Modification records
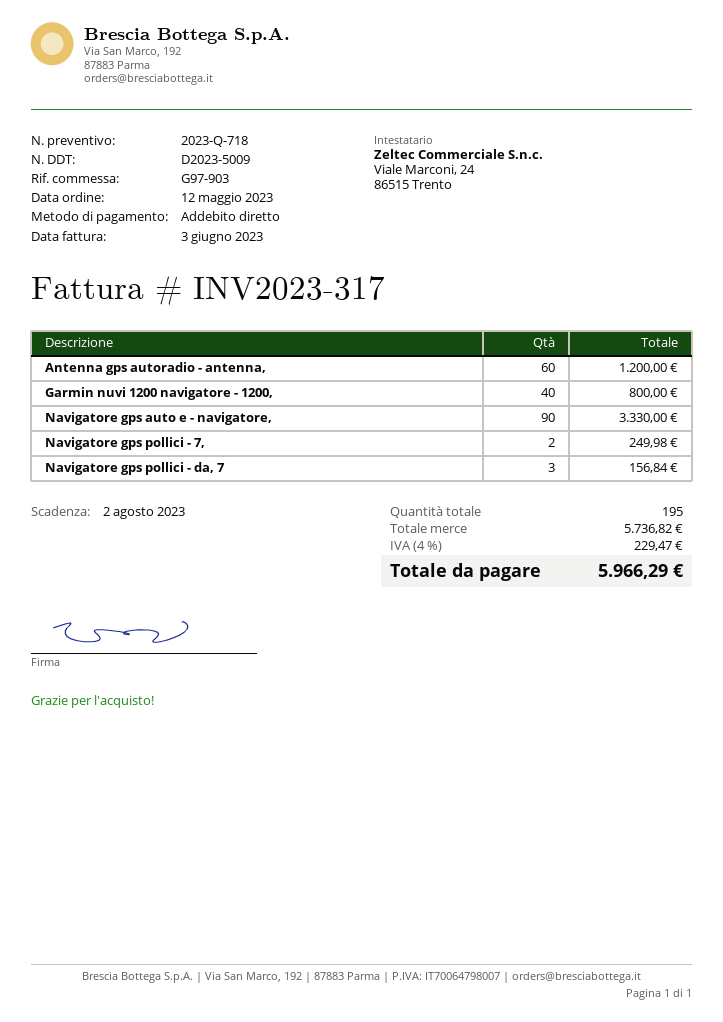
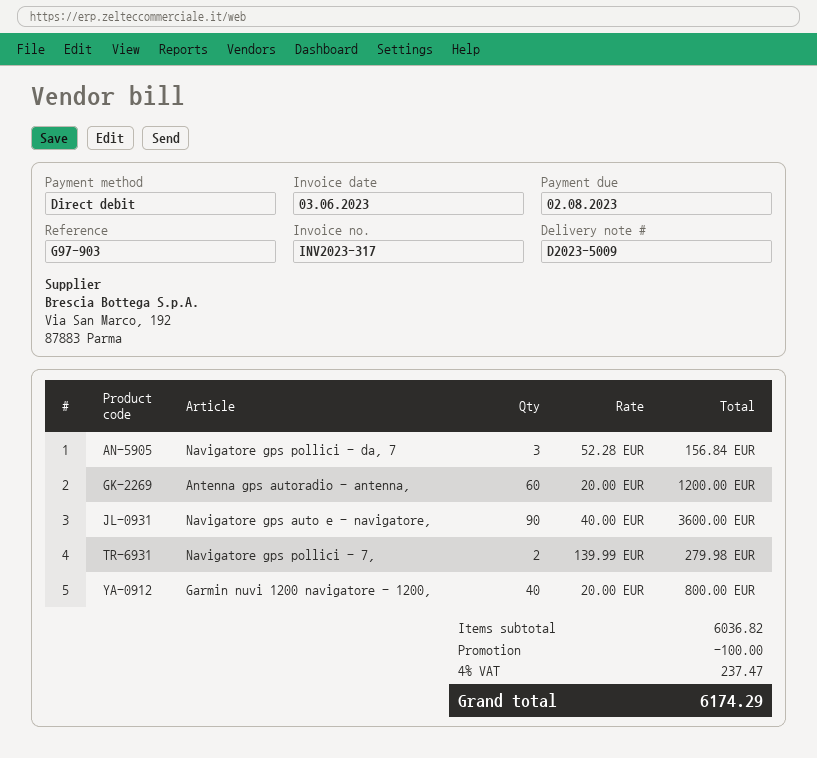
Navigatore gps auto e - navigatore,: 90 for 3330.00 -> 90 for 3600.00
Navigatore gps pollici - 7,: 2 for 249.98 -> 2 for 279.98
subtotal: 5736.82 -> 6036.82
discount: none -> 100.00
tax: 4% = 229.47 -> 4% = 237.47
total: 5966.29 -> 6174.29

▸ **What the task asks**
Could you reproduce all of the data above exactly and skip any image?

▸ **The answer**
Navigatore gps auto e - navigatore,: 90 for 3330.00 -> 90 for 3600.00
Navigatore gps pollici - 7,: 2 for 249.98 -> 2 for 279.98
subtotal: 5736.82 -> 6036.82
discount: none -> 100.00
tax: 4% = 229.47 -> 4% = 237.47
total: 5966.29 -> 6174.29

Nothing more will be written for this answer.